**Directions for this task**
Repeat precisely the span of lines below that opens with the line containing "- Zuletzt aktualisiert: 15.05.2014 08:36" and closes with the line containing "awe, bsh, cgu", both included.

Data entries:
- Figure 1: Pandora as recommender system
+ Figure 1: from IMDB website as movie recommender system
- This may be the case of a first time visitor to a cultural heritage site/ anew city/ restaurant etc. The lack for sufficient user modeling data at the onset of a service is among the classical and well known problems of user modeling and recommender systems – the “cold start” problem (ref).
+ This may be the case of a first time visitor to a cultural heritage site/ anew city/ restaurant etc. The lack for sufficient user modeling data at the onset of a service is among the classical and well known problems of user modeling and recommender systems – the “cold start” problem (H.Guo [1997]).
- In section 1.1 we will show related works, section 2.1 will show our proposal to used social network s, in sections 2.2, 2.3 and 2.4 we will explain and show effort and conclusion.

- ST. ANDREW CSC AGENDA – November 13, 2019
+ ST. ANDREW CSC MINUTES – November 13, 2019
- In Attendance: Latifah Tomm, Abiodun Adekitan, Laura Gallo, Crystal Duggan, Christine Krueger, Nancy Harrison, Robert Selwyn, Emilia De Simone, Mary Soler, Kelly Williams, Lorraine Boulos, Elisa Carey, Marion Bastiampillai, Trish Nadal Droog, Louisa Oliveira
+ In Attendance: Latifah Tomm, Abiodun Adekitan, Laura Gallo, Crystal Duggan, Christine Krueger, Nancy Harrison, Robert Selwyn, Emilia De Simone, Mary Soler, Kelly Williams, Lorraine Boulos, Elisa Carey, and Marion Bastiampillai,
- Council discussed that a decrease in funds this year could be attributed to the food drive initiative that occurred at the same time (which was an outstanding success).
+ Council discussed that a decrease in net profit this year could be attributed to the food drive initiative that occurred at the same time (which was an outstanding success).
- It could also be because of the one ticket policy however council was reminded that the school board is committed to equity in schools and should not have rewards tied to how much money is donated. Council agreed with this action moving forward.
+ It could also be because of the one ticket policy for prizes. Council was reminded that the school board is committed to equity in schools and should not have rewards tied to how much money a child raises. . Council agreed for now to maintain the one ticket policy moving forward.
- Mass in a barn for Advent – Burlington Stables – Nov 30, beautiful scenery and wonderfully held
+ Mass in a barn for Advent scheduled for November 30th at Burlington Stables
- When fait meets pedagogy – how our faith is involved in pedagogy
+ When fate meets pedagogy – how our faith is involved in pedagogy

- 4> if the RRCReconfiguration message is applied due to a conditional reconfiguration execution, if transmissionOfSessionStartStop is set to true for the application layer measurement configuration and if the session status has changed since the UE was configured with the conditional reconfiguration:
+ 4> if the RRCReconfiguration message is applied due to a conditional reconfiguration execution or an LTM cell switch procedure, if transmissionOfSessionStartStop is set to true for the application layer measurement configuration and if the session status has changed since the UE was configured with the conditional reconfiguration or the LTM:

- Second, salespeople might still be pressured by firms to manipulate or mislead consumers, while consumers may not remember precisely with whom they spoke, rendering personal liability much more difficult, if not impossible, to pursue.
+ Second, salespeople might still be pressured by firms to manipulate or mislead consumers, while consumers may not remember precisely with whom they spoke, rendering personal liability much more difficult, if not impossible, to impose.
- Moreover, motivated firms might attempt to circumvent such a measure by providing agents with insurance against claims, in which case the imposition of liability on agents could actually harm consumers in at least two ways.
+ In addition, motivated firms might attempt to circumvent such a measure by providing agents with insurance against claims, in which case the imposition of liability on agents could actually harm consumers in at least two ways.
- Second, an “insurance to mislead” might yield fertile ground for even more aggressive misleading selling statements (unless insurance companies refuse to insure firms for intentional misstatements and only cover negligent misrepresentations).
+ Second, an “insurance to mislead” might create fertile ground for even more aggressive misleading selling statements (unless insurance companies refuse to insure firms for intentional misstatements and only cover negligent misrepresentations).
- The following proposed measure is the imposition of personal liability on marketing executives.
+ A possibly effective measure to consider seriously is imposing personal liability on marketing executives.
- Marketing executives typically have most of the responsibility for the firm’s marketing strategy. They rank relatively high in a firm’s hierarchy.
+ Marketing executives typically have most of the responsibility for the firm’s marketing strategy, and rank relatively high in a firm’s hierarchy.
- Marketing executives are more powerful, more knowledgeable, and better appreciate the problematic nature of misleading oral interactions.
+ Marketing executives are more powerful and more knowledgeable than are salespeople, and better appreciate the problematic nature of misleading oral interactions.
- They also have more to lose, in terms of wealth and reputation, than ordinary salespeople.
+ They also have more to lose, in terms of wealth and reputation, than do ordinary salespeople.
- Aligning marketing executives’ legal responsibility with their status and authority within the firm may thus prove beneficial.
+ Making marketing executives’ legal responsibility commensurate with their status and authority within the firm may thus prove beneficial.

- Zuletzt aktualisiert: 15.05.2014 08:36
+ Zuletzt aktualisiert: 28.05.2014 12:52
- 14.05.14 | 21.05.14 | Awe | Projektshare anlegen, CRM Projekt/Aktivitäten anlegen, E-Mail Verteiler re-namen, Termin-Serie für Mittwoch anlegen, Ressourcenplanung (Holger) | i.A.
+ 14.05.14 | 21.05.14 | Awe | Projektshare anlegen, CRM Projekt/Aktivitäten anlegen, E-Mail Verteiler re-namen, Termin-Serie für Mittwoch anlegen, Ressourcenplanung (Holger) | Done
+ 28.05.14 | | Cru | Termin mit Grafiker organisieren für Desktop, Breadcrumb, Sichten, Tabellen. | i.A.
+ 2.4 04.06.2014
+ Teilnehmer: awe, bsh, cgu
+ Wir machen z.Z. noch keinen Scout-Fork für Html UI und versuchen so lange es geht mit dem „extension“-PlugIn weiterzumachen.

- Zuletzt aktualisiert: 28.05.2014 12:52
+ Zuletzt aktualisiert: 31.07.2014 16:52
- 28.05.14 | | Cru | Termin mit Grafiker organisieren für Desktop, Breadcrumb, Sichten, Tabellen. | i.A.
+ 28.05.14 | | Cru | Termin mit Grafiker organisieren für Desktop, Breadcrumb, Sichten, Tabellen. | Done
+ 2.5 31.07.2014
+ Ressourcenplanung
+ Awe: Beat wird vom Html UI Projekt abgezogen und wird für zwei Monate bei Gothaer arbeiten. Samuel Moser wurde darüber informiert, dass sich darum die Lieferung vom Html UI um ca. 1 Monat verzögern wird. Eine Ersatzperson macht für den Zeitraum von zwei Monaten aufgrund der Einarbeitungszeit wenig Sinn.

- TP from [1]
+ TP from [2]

**Output of the task**
- Zuletzt aktualisiert: 15.05.2014 08:36
+ Zuletzt aktualisiert: 28.05.2014 12:52
- 14.05.14 | 21.05.14 | Awe | Projektshare anlegen, CRM Projekt/Aktivitäten anlegen, E-Mail Verteiler re-namen, Termin-Serie für Mittwoch anlegen, Ressourcenplanung (Holger) | i.A.
+ 14.05.14 | 21.05.14 | Awe | Projektshare anlegen, CRM Projekt/Aktivitäten anlegen, E-Mail Verteiler re-namen, Termin-Serie für Mittwoch anlegen, Ressourcenplanung (Holger) | Done
+ 28.05.14 | | Cru | Termin mit Grafiker organisieren für Desktop, Breadcrumb, Sichten, Tabellen. | i.A.
+ 2.4 04.06.2014
+ Teilnehmer: awe, bsh, cgu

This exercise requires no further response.